They expanded their work to wider relations and made the whole framework a lot more penetrable. I think they over-complicate things a bit with their forward-extension, so I'm keeping every column twice (still much better than all permutations), which in turn allows for ad-hoc cardinality estimation.

Also the 1 based indexing with inclusive ranges is really not doing them any favours. Most formula become much more streamlined and simpler with 0 based indexing and exclusive ranges. (see `base_range` and `restrict_range` in [0])

0: https://github.com/triblespace/tribles-rust/blob/e3ad6f21cdc...


Iirc intersection requires the HLLs to have similar cardinality, otherwise the result is way off.


You could merge these data structures as well. If the two instances to be merged are not at the same "round", take the one that's at an earlier round and advance it (by discarding half the entries at random) by the difference in rounds. Then just insert the values from one list to the other, ignoring duplicates; if the result is too large, discard half at random and increment the round number.

I implemented exactly this algorithm at my previous employer, except that alongside each value, we stored an estimate of the number of times that value appeared. This allowed us to generate an approximate list of the most common values and estimated count for each value.


Merging like that doesn't work -- it will tend to overestimate the number of distinct elements.

This is fairly easy to see, if you consider a stream with some N distinct elements, with the same elements in both the first and second halves of the stream. Then, supposing that p is 0.5, the first instance will result in a set with about N/2 of the elements, and the second instance will also. But they won't be the same set; on average their overlap will be about N/4. So when you combine them, you will have about 3N/4 elements in the resulting set, but with p still 0.5, so you will estimate 3N/2 instead of N for the final answer.

I have a thought about how to fix this, but the error bounds end up very large, so I don't know that it's viable.


Was there, reviewed the PR, can confirm. Hi Steve!

Since then we've also tuned it up in a couple ways, in particular adding "skip" logic similar to fast reservoir sampling to trade some accuracy for the ability to not even look at the next N {M,G,T}B if you've already seen many many many matches. For non-selective searches over PB of data it's a good tradeoff, despite introducing some search-order bias.


Just curious, dusting off my distant school memories :)

How do the HLL and CVM that I hear about relate to reservoir sampling which I remember learning?

I once had a job at a hospital (back when 'whiz kids' were being hired by pretty much every business) where I used reservoir sampling to make small subsets of records that were stored on DAT tapes.

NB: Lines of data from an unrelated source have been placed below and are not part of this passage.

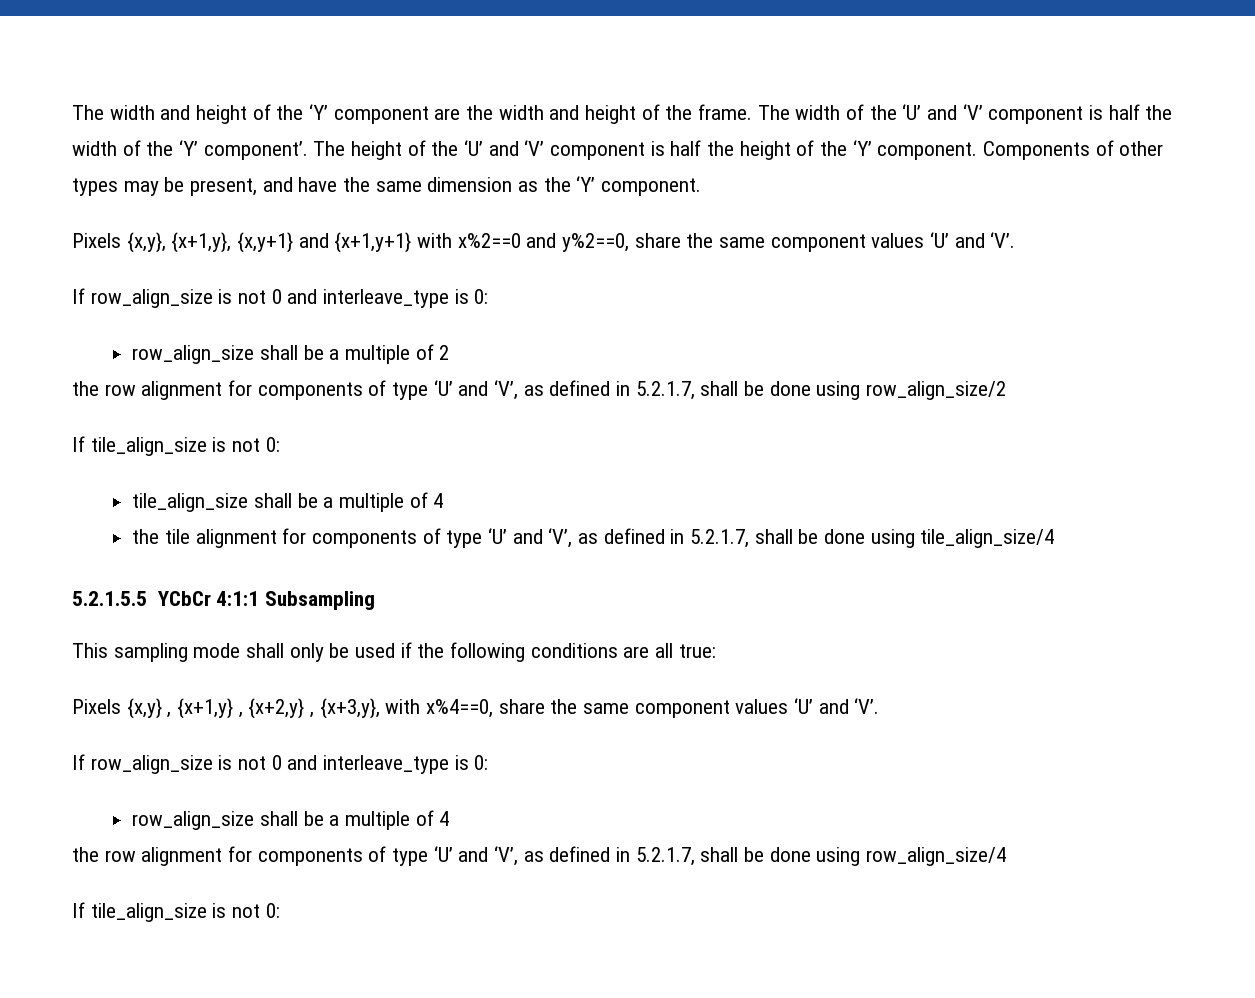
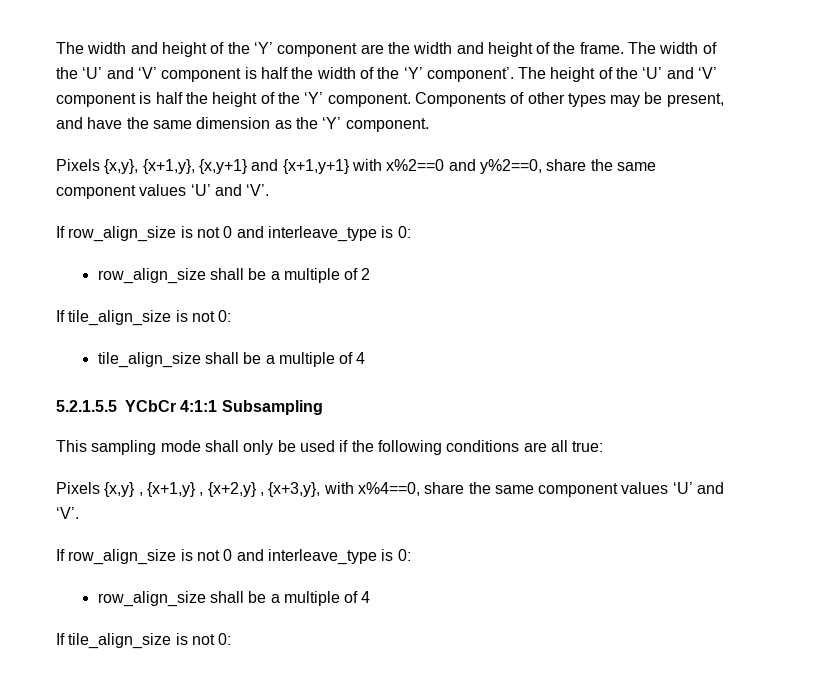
- the row alignment for components of type ‘U’ and ‘V’, as defined in 5.2.1.7, shall be done using row_align_size/2
- the tile alignment for components of type ‘U’ and ‘V’, as defined in 5.2.1.7, shall be done using tile_align_size/4
- the row alignment for components of type ‘U’ and ‘V’, as defined in 5.2.1.7, shall be done using row_align_size/4

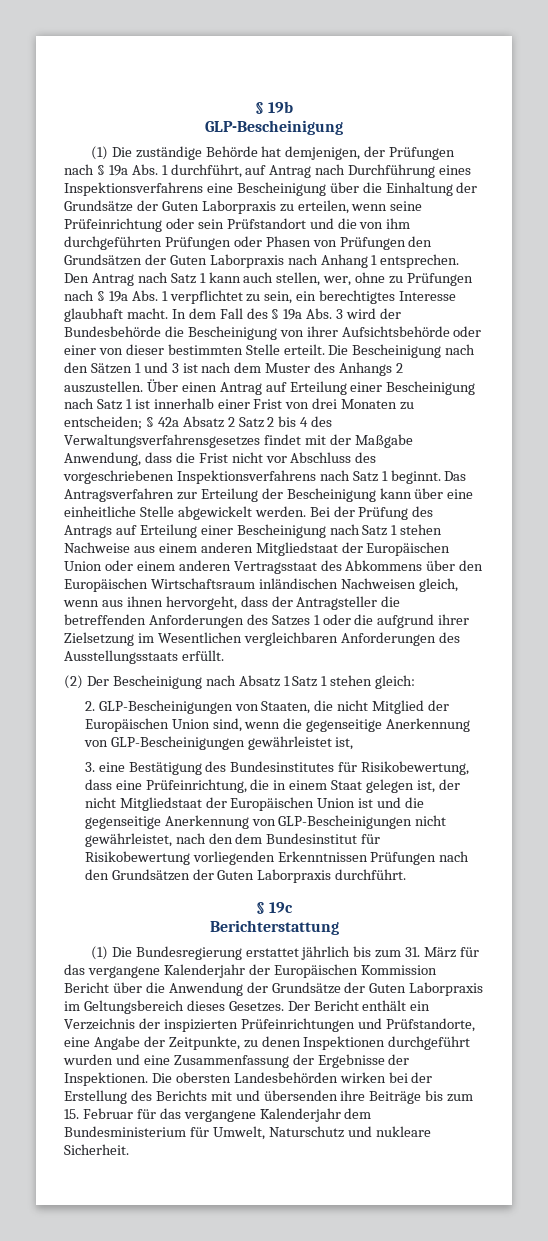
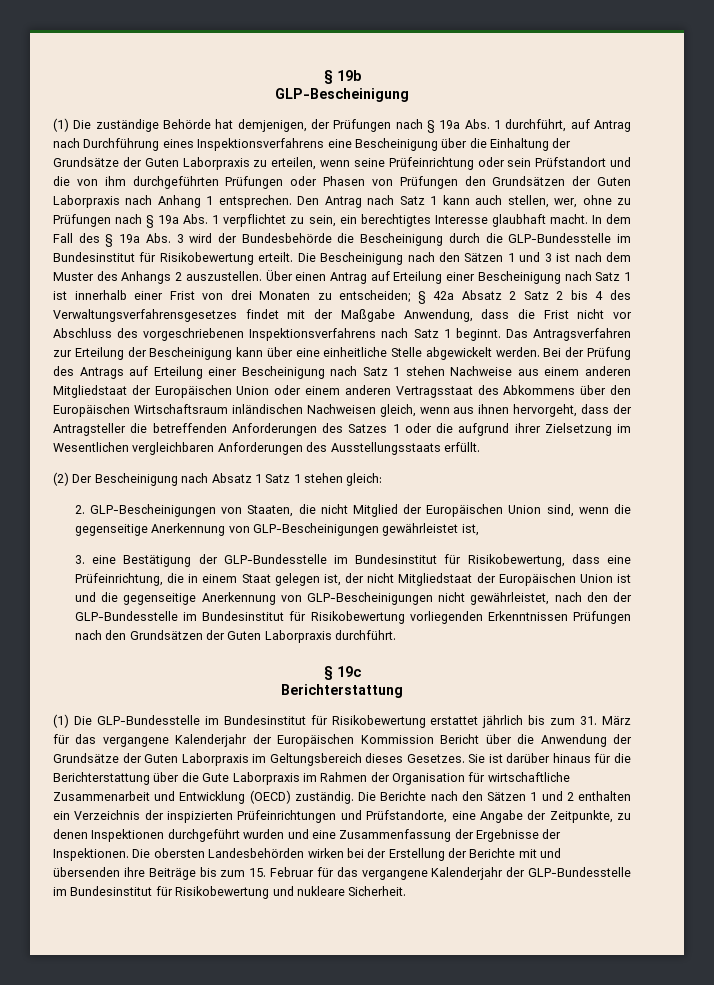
- In dem Fall des § 19a Abs. 3 wird der Bundesbehörde die Bescheinigung von ihrer Aufsichtsbehörde oder einer von dieser bestimmten Stelle erteilt.
+ In dem Fall des § 19a Abs. 3 wird der Bundesbehörde die Bescheinigung durch die GLP-Bundesstelle im Bundesinstitut für Risikobewertung erteilt.
- 3. eine Bestätigung des Bundesinstitutes für Risikobewertung, dass eine Prüfeinrichtung, die in einem Staat gelegen ist, der nicht Mitgliedstaat der Europäischen Union ist und die gegenseitige Anerkennung von GLP-Bescheinigungen nicht gewährleistet, nach den dem Bundesinstitut für Risikobewertung vorliegenden Erkenntnissen Prüfungen nach den Grundsätzen der Guten Laborpraxis durchführt.
+ 3. eine Bestätigung der GLP-Bundesstelle im Bundesinstitut für Risikobewertung, dass eine Prüfeinrichtung, die in einem Staat gelegen ist, der nicht Mitgliedstaat der Europäischen Union ist und die gegenseitige Anerkennung von GLP-Bescheinigungen nicht gewährleistet, nach den der GLP-Bundesstelle im Bundesinstitut für Risikobewertung vorliegenden Erkenntnissen Prüfungen nach den Grundsätzen der Guten Laborpraxis durchführt.
- (1) Die Bundesregierung erstattet jährlich bis zum 31. März für das vergangene Kalenderjahr der Europäischen Kommission Bericht über die Anwendung der Grundsätze der Guten Laborpraxis im Geltungsbereich dieses Gesetzes.
+ (1) Die GLP-Bundesstelle im Bundesinstitut für Risikobewertung erstattet jährlich bis zum 31. März für das vergangene Kalenderjahr der Europäischen Kommission Bericht über die Anwendung der Grundsätze der Guten Laborpraxis im Geltungsbereich dieses Gesetzes.
- Der Bericht enthält ein Verzeichnis der inspizierten Prüfeinrichtungen und Prüfstandorte, eine Angabe der Zeitpunkte, zu denen Inspektionen durchgeführt wurden und eine Zusammenfassung der Ergebnisse der Inspektionen.
+ Sie ist darüber hinaus für die Berichterstattung über die Gute Laborpraxis im Rahmen der Organisation für wirtschaftliche Zusammenarbeit und Entwicklung (OECD) zuständig. Die Berichte nach den Sätzen 1 und 2 enthalten ein Verzeichnis der inspizierten Prüfeinrichtungen und Prüfstandorte, eine Angabe der Zeitpunkte, zu denen Inspektionen durchgeführt wurden und eine Zusammenfassung der Ergebnisse der Inspektionen.
- Die obersten Landesbehörden wirken bei der Erstellung des Berichts mit und übersenden ihre Beiträge bis zum 15. Februar für das vergangene Kalenderjahr dem Bundesministerium für Umwelt, Naturschutz und nukleare Sicherheit.
+ Die obersten Landesbehörden wirken bei der Erstellung der Berichte mit und übersenden ihre Beiträge bis zum 15. Februar für das vergangene Kalenderjahr der GLP-Bundesstelle im Bundesinstitut für Risikobewertung und nukleare Sicherheit.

I guess there is a connection in the sense that with reservoir sampling, each sample observed has an equal chance of remaining when you're done. However, if you have duplicates in your samples, traditional algorithms for reservoir sampling do not do anything special with duplicates. So you can end up with duplicates in your output with some probability.

I guess maybe it's more interesting to look at the other way. How is the set of samples you're left with at the end of CVM related to the set of samples you get with reservoir sampling?


Was wondering the same, thanks for an answer.


Knuth's presentation of this [1] seems very very similar to the heap-version (top-k on a uniform deviate) of reservoir sampling as mentioned in [2]. The difference is in how duplicates are handled. I wouldn't be surprised if this algorithm was in fact already in use somewhere!

[1] https://cs.stanford.edu/~knuth/papers/cvm-note.pdf [2] https://florian.github.io/reservoir-sampling/

Edit: Another commenter [3] brought up the BJKST algorithm which seems to be similar procedure except using a suitably "uniform" hash function (pairwise independence) as the deviate instead of a random number.

[3] https://news.ycombinator.com/item?id=40389178


I found the paper took about as long to read as the blog post and is more informative:

https://arxiv.org/pdf/2301.10191

It is about estimating the cardinality of a set of elements derived from a stream. The algorithm is so simple, you can code it and play with it whilst you read the paper.

The authors are explicit about the target audience and purpose for the algorithm: undergraduates and textbooks.


If you refer to the subtitle of the paper - An Algorithm for the (Text) Book - I think that is actually a reference to something *Paul Erdos allegedly said about some proofs are so elegant in their simplicity and beauty that they are "from The Book", like representing some divine Platonic ideal.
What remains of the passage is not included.